Having found the line that contains "[635,486,1105,500] [635,505,1105,519] [635,524,701,538]", please retype only it and every line after it up to the end of the entries, exactly as written.

Structured diff data
=====

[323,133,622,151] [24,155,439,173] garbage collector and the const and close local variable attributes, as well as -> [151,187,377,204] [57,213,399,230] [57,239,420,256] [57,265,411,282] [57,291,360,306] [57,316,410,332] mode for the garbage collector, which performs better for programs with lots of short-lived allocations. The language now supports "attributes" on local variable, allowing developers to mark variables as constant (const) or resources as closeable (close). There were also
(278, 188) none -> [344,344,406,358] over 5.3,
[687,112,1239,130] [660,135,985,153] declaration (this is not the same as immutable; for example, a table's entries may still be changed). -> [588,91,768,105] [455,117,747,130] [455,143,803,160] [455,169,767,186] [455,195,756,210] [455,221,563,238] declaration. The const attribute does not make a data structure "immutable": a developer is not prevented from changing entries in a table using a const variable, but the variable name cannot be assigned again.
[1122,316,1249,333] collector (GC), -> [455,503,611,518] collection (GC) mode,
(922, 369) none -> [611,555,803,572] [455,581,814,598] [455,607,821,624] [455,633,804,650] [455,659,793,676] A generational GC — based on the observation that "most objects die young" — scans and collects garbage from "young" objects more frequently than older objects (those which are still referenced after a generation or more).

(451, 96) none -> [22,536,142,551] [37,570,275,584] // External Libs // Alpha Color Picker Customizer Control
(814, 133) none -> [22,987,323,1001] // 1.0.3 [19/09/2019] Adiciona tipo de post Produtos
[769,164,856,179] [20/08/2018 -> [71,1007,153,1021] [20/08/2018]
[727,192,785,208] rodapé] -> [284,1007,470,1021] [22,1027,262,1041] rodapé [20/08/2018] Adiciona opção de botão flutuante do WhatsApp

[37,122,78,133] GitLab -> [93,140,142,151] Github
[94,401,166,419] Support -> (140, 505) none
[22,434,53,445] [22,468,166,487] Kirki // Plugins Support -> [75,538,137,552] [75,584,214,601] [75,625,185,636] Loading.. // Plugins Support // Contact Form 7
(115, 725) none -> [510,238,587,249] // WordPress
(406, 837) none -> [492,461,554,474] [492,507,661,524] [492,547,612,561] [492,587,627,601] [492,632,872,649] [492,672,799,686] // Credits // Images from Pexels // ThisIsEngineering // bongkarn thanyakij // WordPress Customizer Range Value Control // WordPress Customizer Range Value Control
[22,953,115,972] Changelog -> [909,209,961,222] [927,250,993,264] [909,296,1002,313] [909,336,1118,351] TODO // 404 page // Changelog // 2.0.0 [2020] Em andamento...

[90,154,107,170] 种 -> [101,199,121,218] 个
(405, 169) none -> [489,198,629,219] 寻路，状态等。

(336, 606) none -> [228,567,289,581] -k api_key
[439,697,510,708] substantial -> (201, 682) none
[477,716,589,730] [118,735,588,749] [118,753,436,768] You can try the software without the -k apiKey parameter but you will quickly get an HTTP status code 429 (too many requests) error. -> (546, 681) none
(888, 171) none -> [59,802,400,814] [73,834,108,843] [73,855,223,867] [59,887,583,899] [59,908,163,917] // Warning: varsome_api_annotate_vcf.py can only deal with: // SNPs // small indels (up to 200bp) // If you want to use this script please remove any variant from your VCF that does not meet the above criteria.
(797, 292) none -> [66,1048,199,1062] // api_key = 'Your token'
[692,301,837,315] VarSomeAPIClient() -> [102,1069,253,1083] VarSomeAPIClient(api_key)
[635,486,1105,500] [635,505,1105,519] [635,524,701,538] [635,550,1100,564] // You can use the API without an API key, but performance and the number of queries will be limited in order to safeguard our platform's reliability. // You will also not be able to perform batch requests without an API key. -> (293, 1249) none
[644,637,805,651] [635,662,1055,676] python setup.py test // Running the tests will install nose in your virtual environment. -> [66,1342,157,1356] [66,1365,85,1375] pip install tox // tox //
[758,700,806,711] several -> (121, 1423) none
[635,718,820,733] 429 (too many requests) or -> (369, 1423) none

=====

## Output of the exercise:
[635,486,1105,500] [635,505,1105,519] [635,524,701,538] [635,550,1100,564] // You can use the API without an API key, but performance and the number of queries will be limited in order to safeguard our platform's reliability. // You will also not be able to perform batch requests without an API key. -> (293, 1249) none
[644,637,805,651] [635,662,1055,676] python setup.py test // Running the tests will install nose in your virtual environment. -> [66,1342,157,1356] [66,1365,85,1375] pip install tox // tox //
[758,700,806,711] several -> (121, 1423) none
[635,718,820,733] 429 (too many requests) or -> (369, 1423) none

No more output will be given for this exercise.